Since last I added a post to this blog (on the festive subject of hideous deformity) I've done a fair bit of running (5 miles, for Charity) and a small amount of sitting around in airports. A good deal of the latter took place in the departure "lounge" of Shannon airport – a dreary, soul-sapping and US soldier-filled space, long forsaken by the many gods.
Attempts to liven up or beautify this giant waiting room are very much of the half-hearted variety. A limp potted plant here. Some obscure early-90s video games there.
Adding to (rather than subtracting from) the general air of faded 60s/70s gloom is the area's centre piece – as insipid a piece of corporate/public art as one could wish not to see:
While the tiled base and gold trimmings may leave the aesthetically-sensitive traveller reeling (and reaching for a lavender-soaked handkerchief), the ludicrous red-roping-off is what really delivers the knock-out punch.
But there's more.
Just as the floored and distraught aesthete recovers his/her senses, and begins to haul him/herself back onto trembling hands and knees, a small gold plate at the piece's base comes slowly into focus:
Though instinct may advise you to rub your disbelieving eyes (before casting aside bottles of intoxicating liquor) allow me to confirm that the above does indeed read "The Spirit of Duty Free".
Given that nobody (apart from, or perhaps including, the artist herself) has ever, even idly, pondered what form the spirit of duty free might actually take, it's hard to judge whether or not the piece accurately captures airport shopping's elusive qualities. All I can offer, by way of critique, is to confirm that it made me laugh, it made me feel like crying, and (like a giant, duty-free Toblerone) it nearly made me sick.
On the subject of laughter, I should point out that "The Spirit of Duty Free" actually gives a (presumably unintentional) nod to the sublime Phil Silvers Show. In "Bilko the Art Lover" we meet Carylye Thompson III 1 – struggling artist and heir to the Thompson Shipping fortune, who finds himself feuding with his industrialist father. Da wants him to move into the family business. Carlyle dreams of sticking it to the (old) man by swinging with the bohemian set. Cue a "you'll not get a penny from me m'boy"-type falling out which Bilko must cunningly try and resolve (for his own selfish reasons of course).
After finagling his way into a company meeting (by impersonating a branch manager) Bilko manages to persuade the elder Thompson to purchase an unseen (but hyped up) piece of sculpture for the new corporate HQ. Cut to the unveiling of what Thompson Sr. imagines to be a monumental and iconic work. The curtain falls to reveal…a small, unlovely and unloved abstract figure that the father knows only too well – his son's "Woman with Grapes", a piece that convinced him of the young lad's mediocrity as an artist.

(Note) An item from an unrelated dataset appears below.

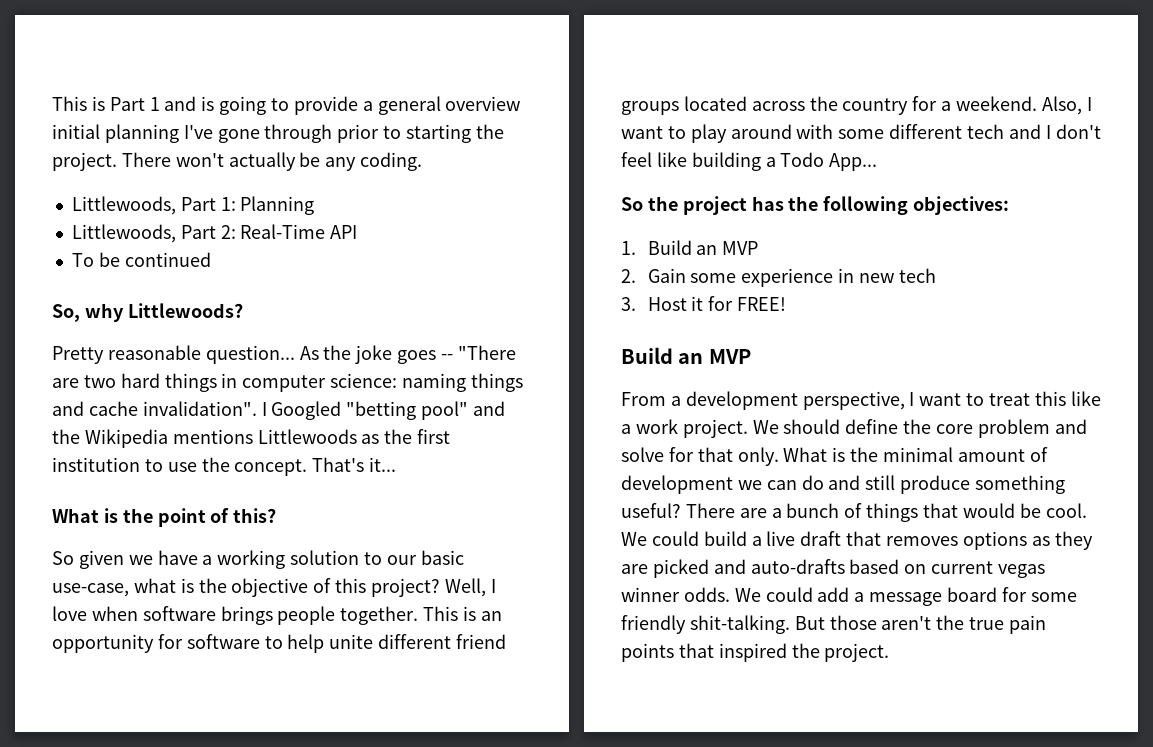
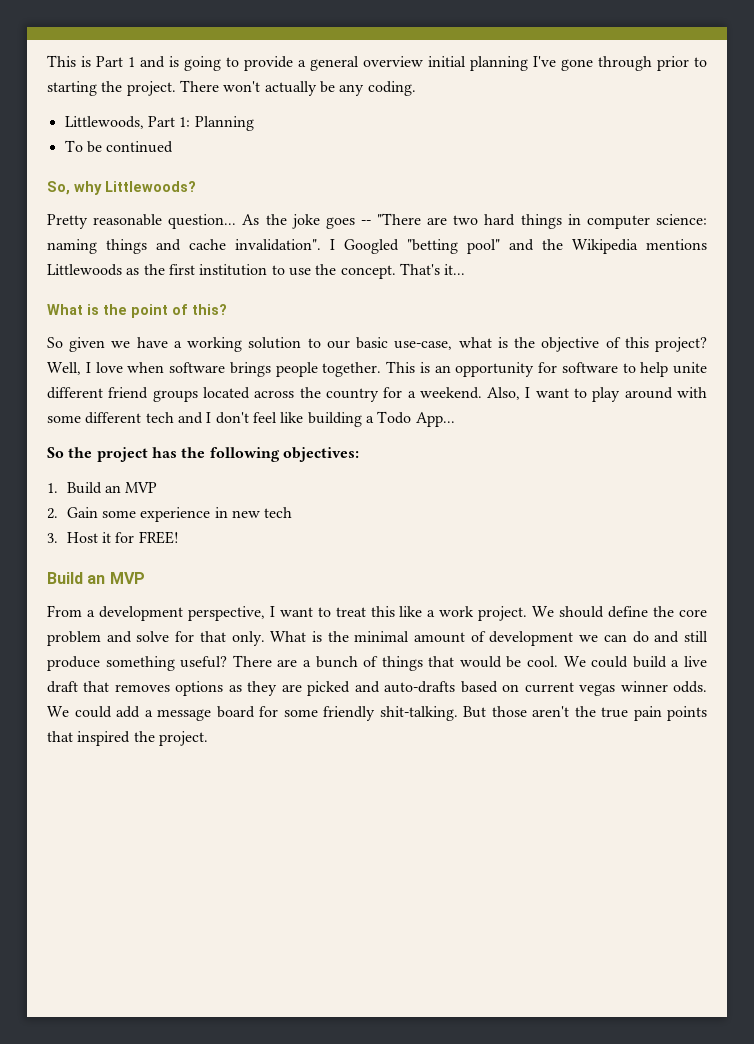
- Littlewoods, Part 2: Real-Time API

Realising that the joke's on him, and mindful of the delighted gasps of one and all, the father welcomes the boy back with open arms, promising to be an enthusiastic supporter and patron of young Caryle's art. And how did Bilko manage to sell the hard-nosed father on the idea of a corporate sculpture? He simply renamed it, giving it a title designed to stir feelings in cold industrialist hearts – "The Spirit of Transportation".
Did a similar concatenation of events lead to the purchase and installation of "The Spirit of Duty Free"? We can but wonder. Somehow I doubt the circumstances were as funny.
P.S: As a "last minute" Christmas gift idea I very heartily recommend Sgt. Bilko: The Phil Silvers Show – 50th Anniversary Edition Box Set which I saw on sale in HMV at the giving-it-away price of €19.95 (or thereabouts). 3 discs of beautifully crafted, impeccably performed comedy that no Irish home should be without. Especially considering the shit currently on TV.